All righty, moving on. The default number of trees in a random forest is 100. So when we run this, we get an R-squared value of almost 0.93, which is a pretty good score. So I just mentioned that the default for the number of trees is 100, but that parameter can easily be changed by passing in n_estimators, followed by the number of trees. So let's double what we have and see how it affects the coefficient of determination. And it looks like it barely changed anything. And that's probably because the estimator size was already large enough.
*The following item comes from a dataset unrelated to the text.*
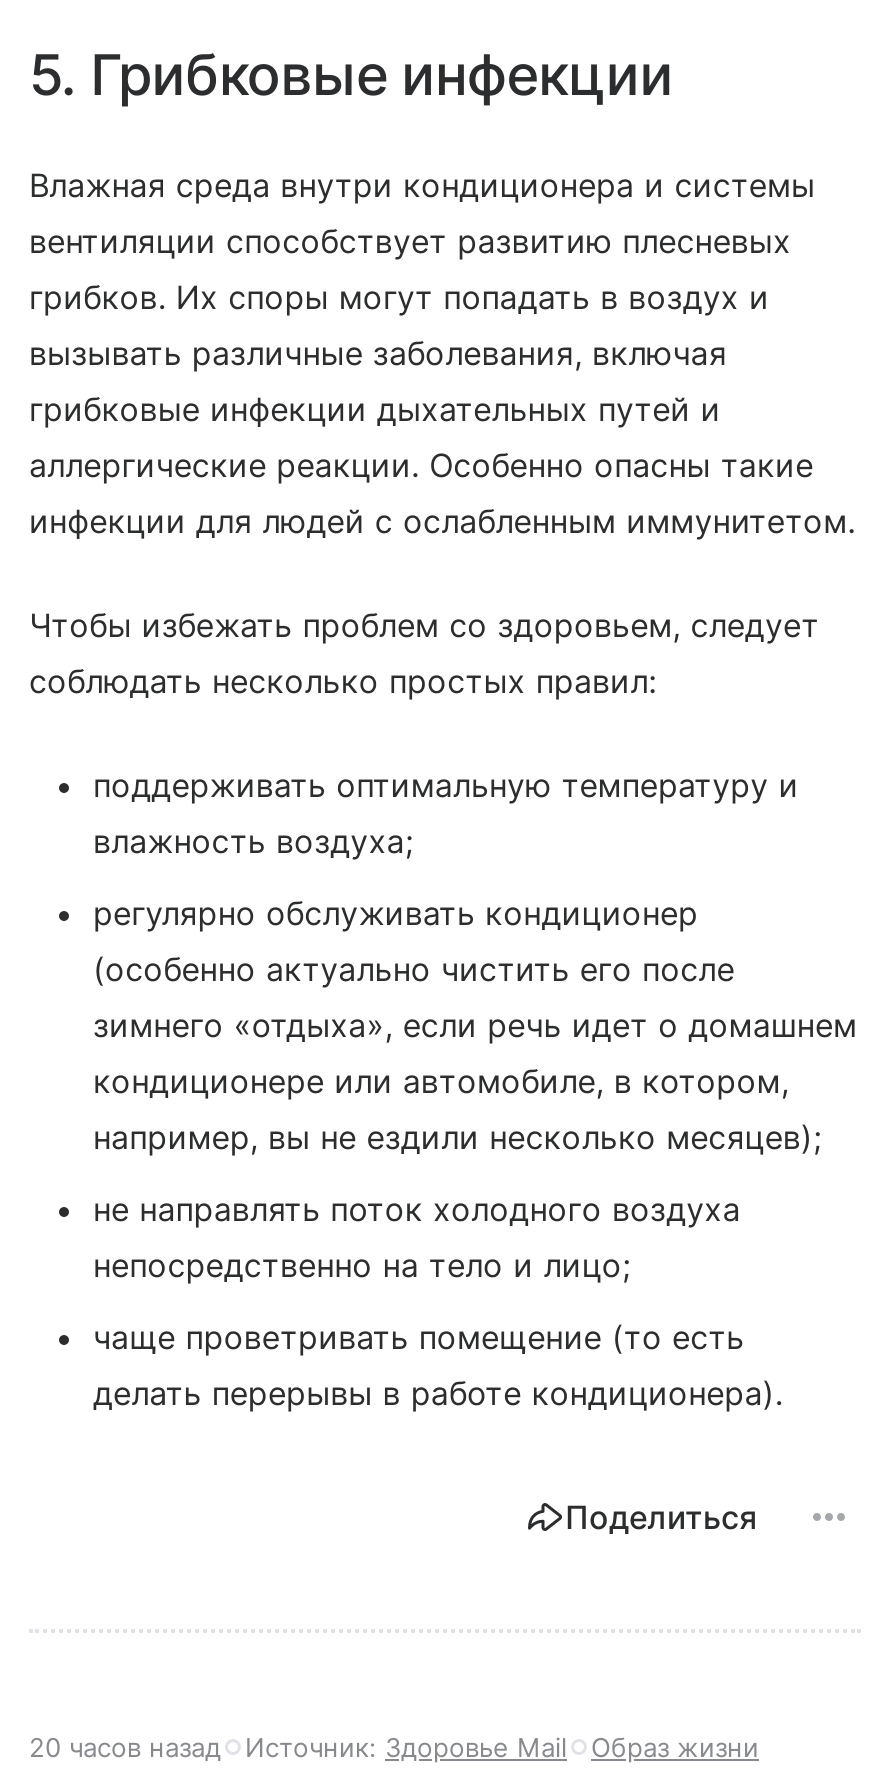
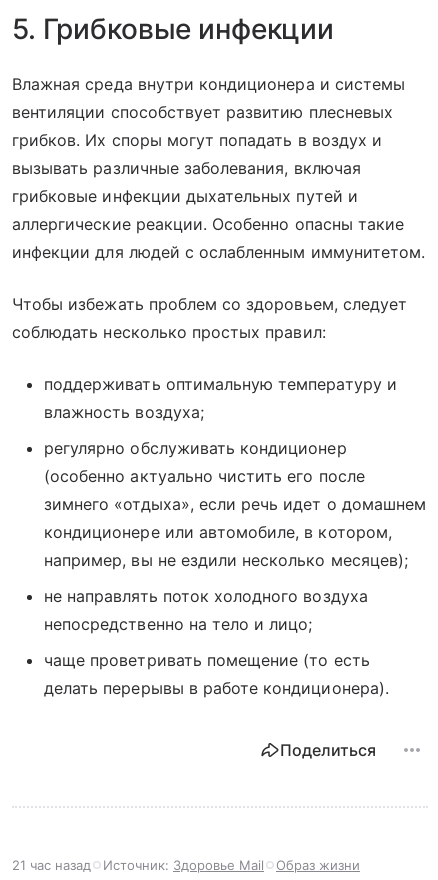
- 20 часов назад Источник: Здоровье Mail Образ жизни
+ 21 час назад Источник: Здоровье Mail Образ жизни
Choosing an estimator size is similar to choosing a sample size, and it can be surprisingly tricky. Sometimes you'll only need a handful of samples, then other times you might need thousands. I was always taught to use the smallest sample size possible without effecting the result. And that's because if you use an estimator size that's too small, you might see an adverse effect like we're getting here when we use just one tree.
Now out of curiosity, let's see what our result would be if we use the decision tree instead of a forest, because in theory it should be very similar to what we have here. So let's move on back to the top and import the DecisionTreeRegressor class, then create the regressor and we'll make the random state zero for this as well. Then we'll just need to fit the model, and then create the R-squared object. To make it a little bit easier, I'll pass it in down here as well. Now let's run it again, and we get 0.879, which is nearly an identical result.
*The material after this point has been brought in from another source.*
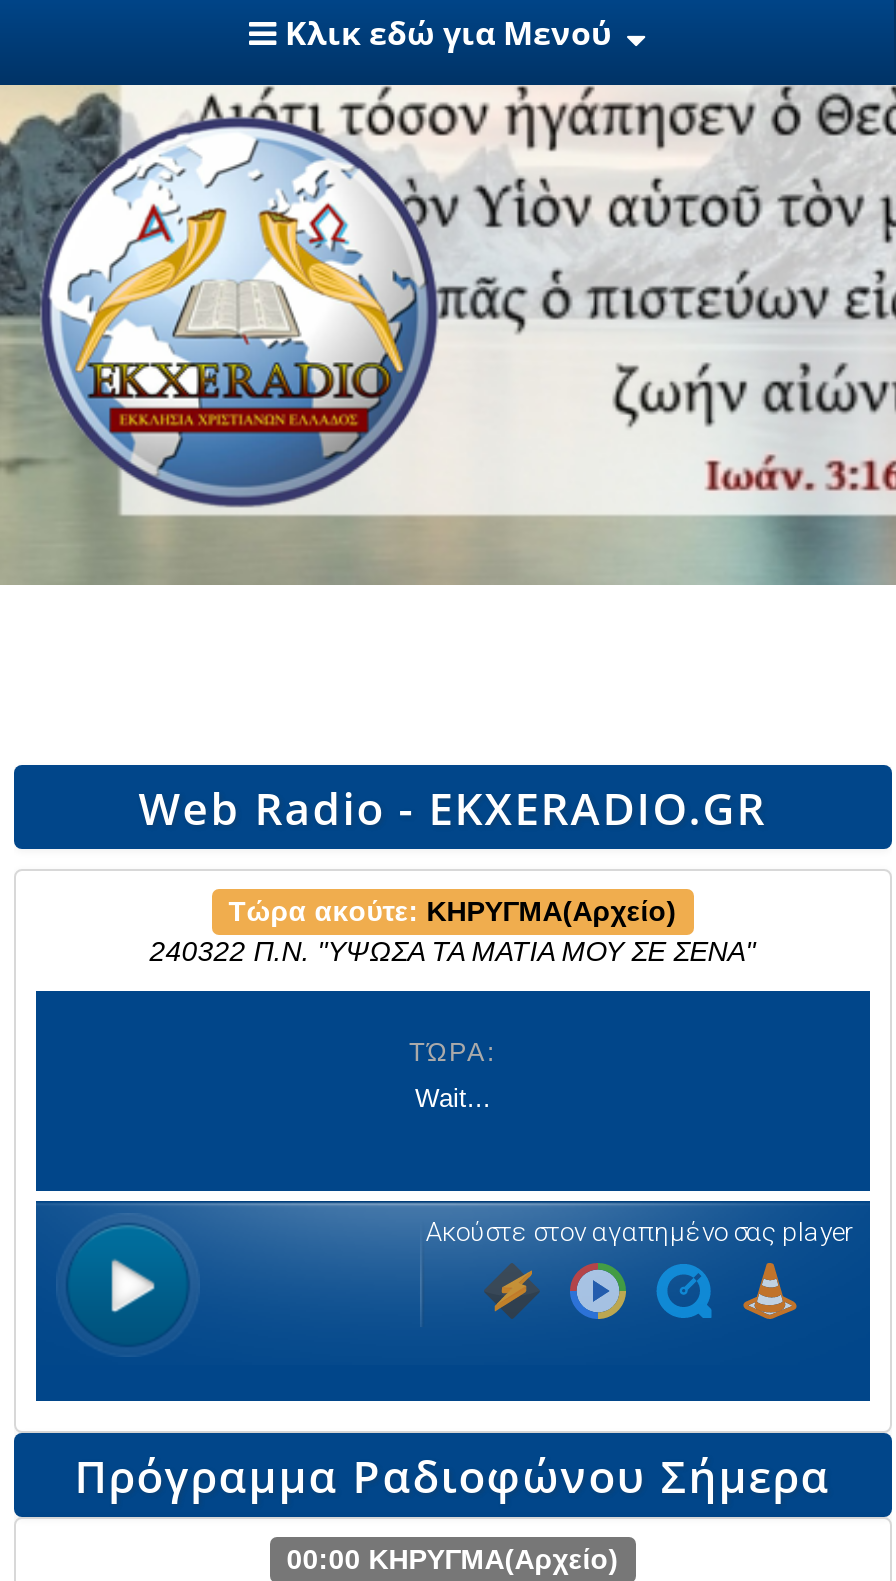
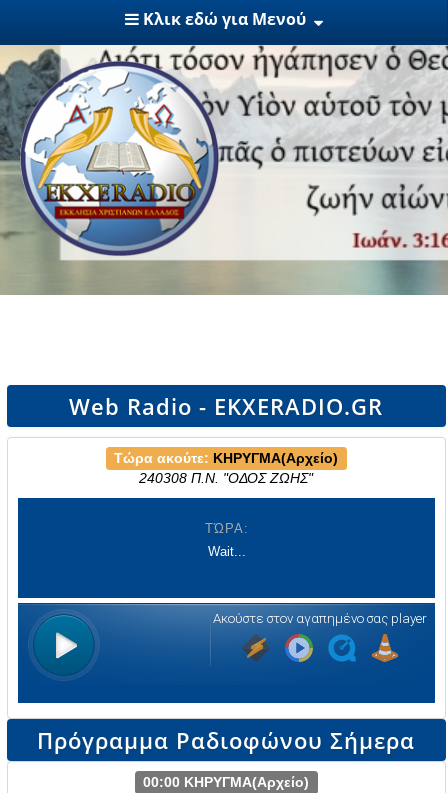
- 240322 Π.Ν. "ΥΨΩΣΑ ΤΑ ΜΑΤΙΑ ΜΟΥ ΣΕ ΣΕΝΑ"
+ 240308 Π.Ν. "ΟΔΟΣ ΖΩΗΣ"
I'm crossing my fingers that you remember back to the last guide when we changed the depth of the tree, because we can do the same thing with all of the trees in the forest. So let's do that and start with a max depth of 10. And that hardly helped at all. Let's drop it down to five to see if we were overfitting. Alrighty. Now it's back up to 0.9. And we also know from before that we got a much better result with 100 trees instead of just the one. So let's move that back to 100 as well. Now we're getting a score of 0.93 again, which is about where we started.
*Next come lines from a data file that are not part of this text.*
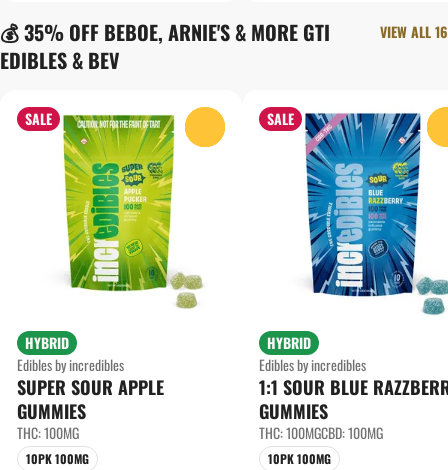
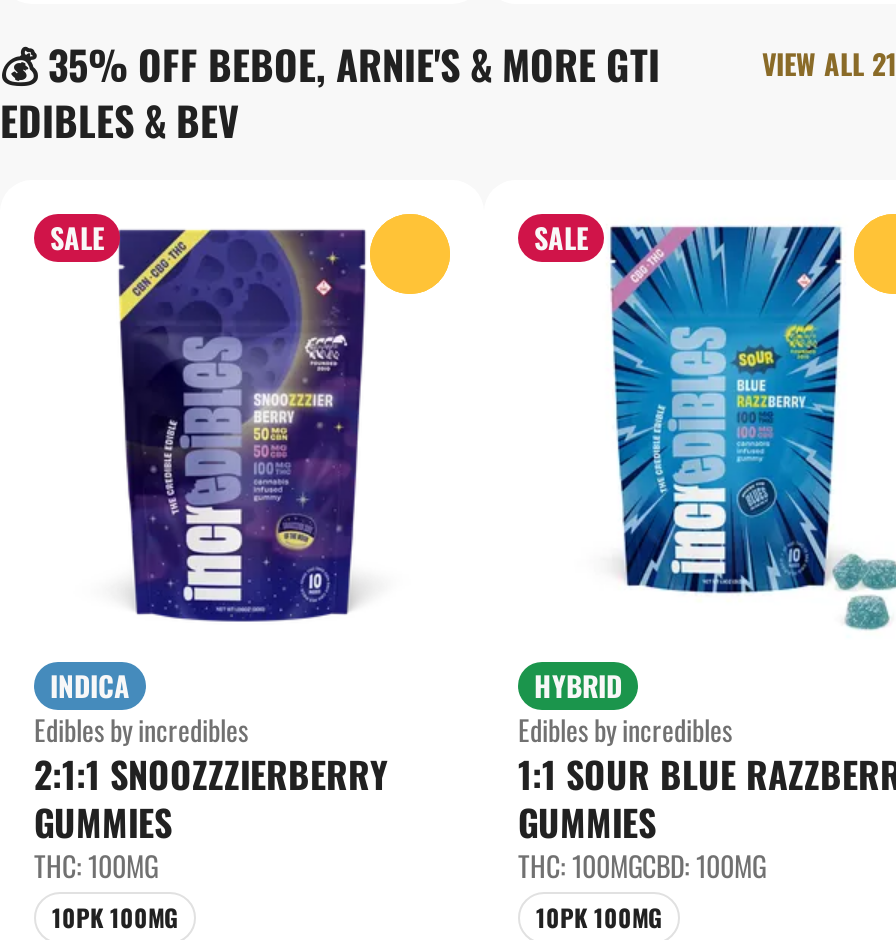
- VIEW ALL 16
+ VIEW ALL 21

- [image]
- HYBRID
+ [image]
+ INDICA

- SUPER SOUR APPLE
+ 2:1:1 SNOOZZZIERBERRY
The last thing that I'd like to do in this guide, is compared the decision forest result to multi-variable regression. So to finish up, let's add the regression class, then we'll move down to add the regressor and fit function. And then the R-squared object. Now, when we run it, the linear regression score is just barely lower than the forest score.
And to dig a little bit deeper into the forest result, we can use an attribute called the feature_importance. This is gonna be very similar to the coefficient attribute that we used in regression, where the higher the number is the more important the feature is. In order for us to compare the two, let's make the first object for the forest, then we'll move down and make the second object that we'll be using for the parameter coefficient. Now let's move into the Console and pass them both in. And I don't know about you, but I find this kind of interesting. The most important feature for the forest was exam two, but for the regression model, it was exam one, but for whatever reason, they were both still able to return a really high R-squared score. Which to me is just kind of cool.
Well, that brings us to the end of not only the guide, but also the section. So as always, I will see you in the next one.